Göl suları nereden nereye! Tekneler karaya oturdu,Aşk Adası etrafında sular tamamen çekildi
Beyşehir ilçesinde göl suları çekildi, gezinti yatları ve balıkçı tekneleri kıyılarda karaya oturdu, tarihi Taş köprünün eşik kotundaki tabanı da yıllar sonra yeniden ortaya çıkarak görünür oldu.

Türkiye’nin en büyük tatlı su gölü olan Beyşehir Gölü’nde son iki yıldır yaşanan şiddetli kuraklık, bilinçsiz tarımsal sulama, yaz dönemindeki buharlaşma kayıpları vb. yaşanan birçok etkenle birlikte su seviyesi gözle görülür şekilde düştü.
Göl, uzun yıllar sonra yeniden kuruma tehlikesi ile karşı karşıya kaldı.
Göl sularının yüzlerce metre geriye çekilmesi sonucu kıyı kesimlerde görenleri ürküten balçık, bataklık görüntüler oluştu, insan boyunu aşan devasa sazlıklar ortaya çıktı.
ARTIK ADALARA YÜRÜYEREK ULAŞILABİLİYOR
Göl sularının çekilmesi sonucu bazı adalar karaya bağlandı, eskiden dört tarafı sularla çevrili olan adalar artık tekneler yerine yürüyerek ya da taşıtlarla ulaşılabilir hale geldi.
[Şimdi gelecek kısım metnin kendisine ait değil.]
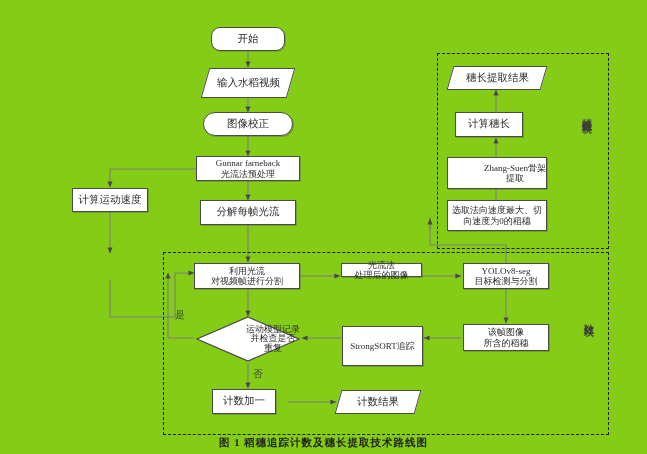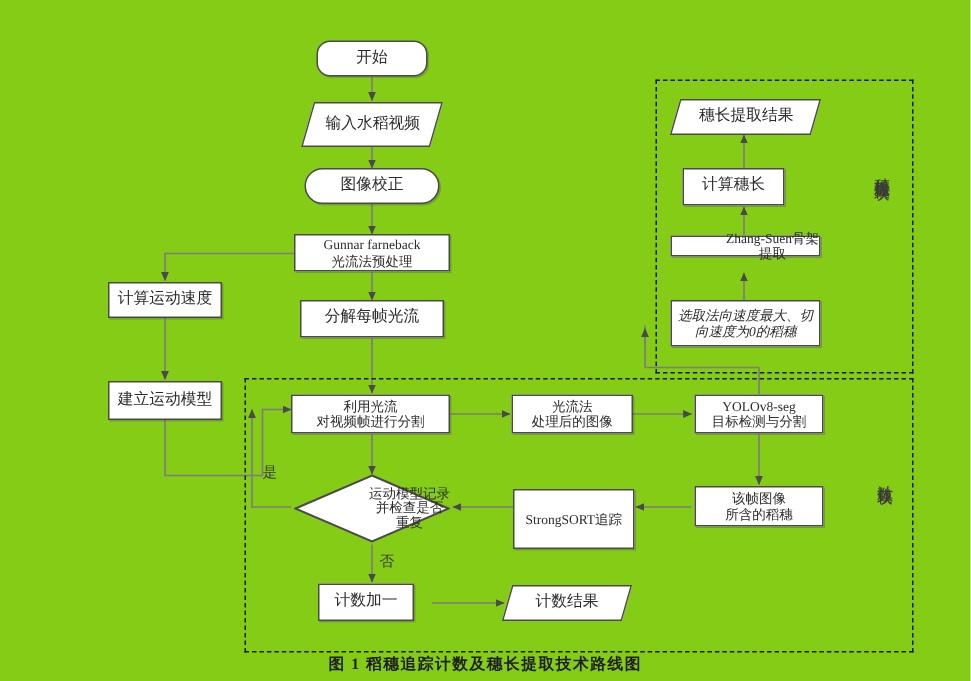"Zhang-Suen骨架提取" div.node { height: 14px -> 32px }
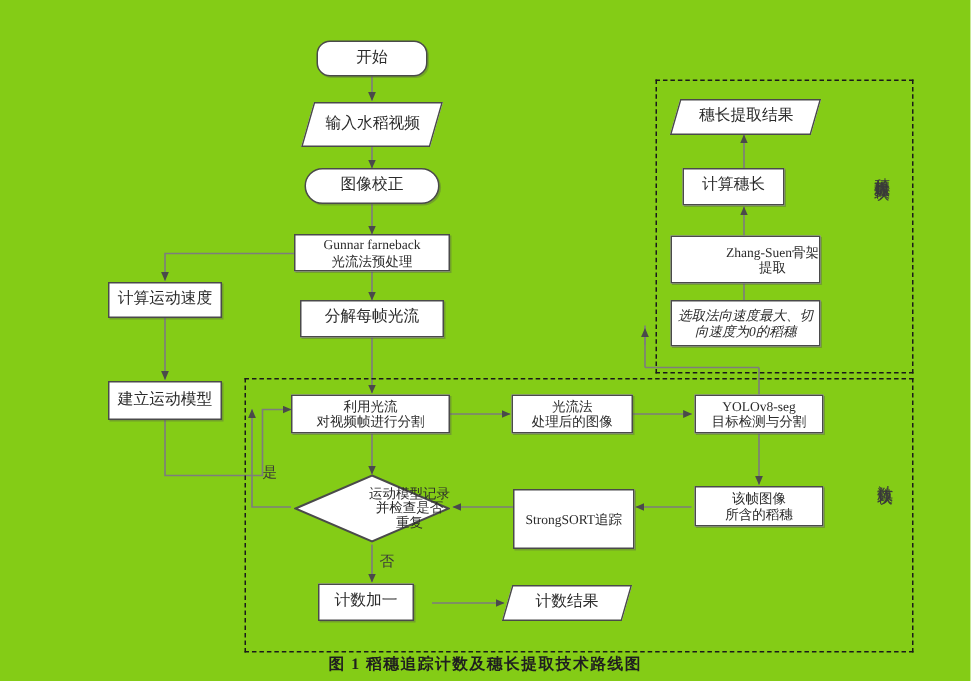"选取法向速度最大、切" div.node { font-style: italic -> none }
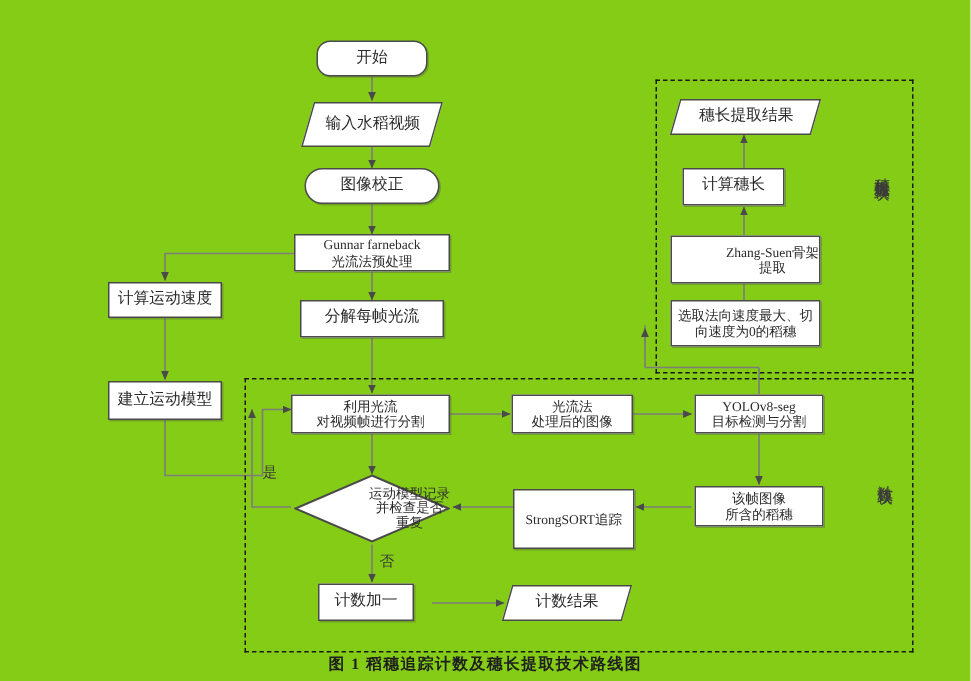"建立运动模型" div.node { html: <div>建立运动模型</div> -> none }
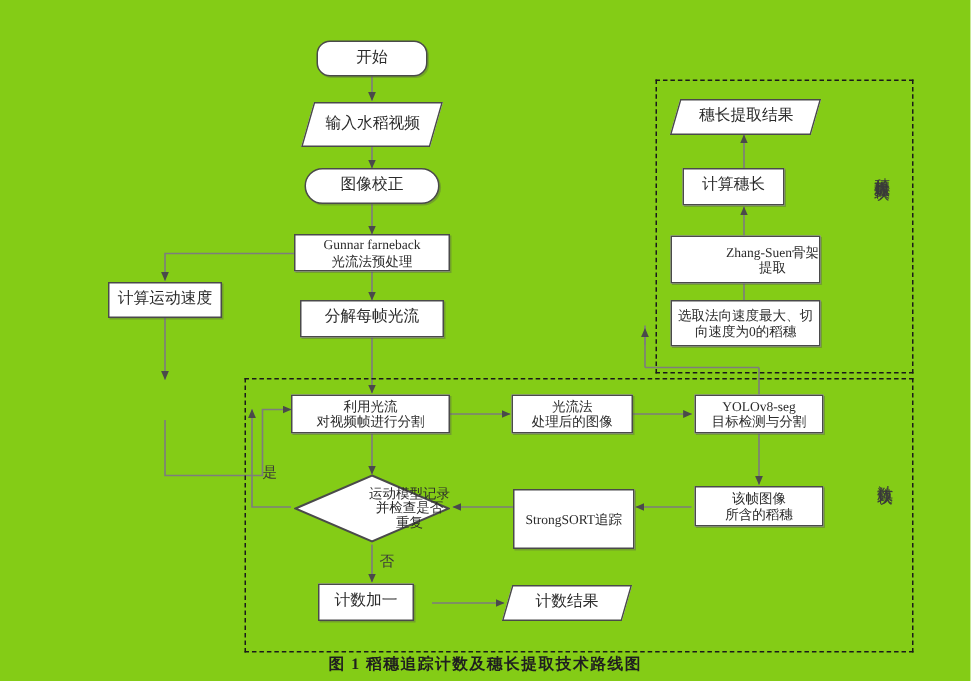"光流法" div.node { height: 26px -> 14px }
Beyşehir ilçe merkezindeki Aşk Adasının etrafındaki sular da tamamen çekildi.
AŞK ADASI ETRAFINDA SU KALMADI
Ada karaya bağlandı, ahşap köprüyle ulaşılabilen minyatür adaya karadan yürüyerek de gidebilme imkanı ortaya çıktı.
Adanın kenarındaki gezinti yatları karaya oturdu, kıyılarda su kalmayınca deniz bisikletleri de faaliyetlerine ara verdi.
Göldeki su seviyesinin giderek düşmesi ile kıyılarda sığlaşma göze çarparken, bir zamanlar teknelerin seyrettiği sular ise kara parçası haline dönüştü.
BALIKÇILIK DA CAN ÇEKİŞİYOR
Gölde suların çekilmesi balıkçılık faaliyetlerini de olumsuz etkiledi.
Gölde balıkçılık neredeyse durma noktasına geldi.
Göl sularında tekne seyrinin su seviyesinin düşmesi, otlanma ve sığlaşmalar nedeniyle güçlükle seyir yapabilmesi dolayısıyla balıkçıların büyük bölümü faaliyetlerine ara verdi.
BEYŞEHİR GÖLÜNDEN KONYA OVALARINA SU VERİLEMEDİ
Kuruma tehlikesi ile bir kez daha yüzleşen Beyşehir Gölü’nden uzun yılar sonra 2025 yılı içerisinde Konya ovalarına da tarımsal su verilemedi.
Göl kıyılarındaki nilüfer bahçeleri de yaşanan susuzluktan olumsuz etkilendi, tamamen kurudu.
Beyşehir Gölü Çevre Doğa Koruma,Sosyal ve Araştırma Derneği Başkan Yardımcısı Yunus Çürük, Beyşehir Gölü’nü kurtarmak ve yeniden eski günlerine döndürebilmek için yeni bir dernek kurduklarını belirtti.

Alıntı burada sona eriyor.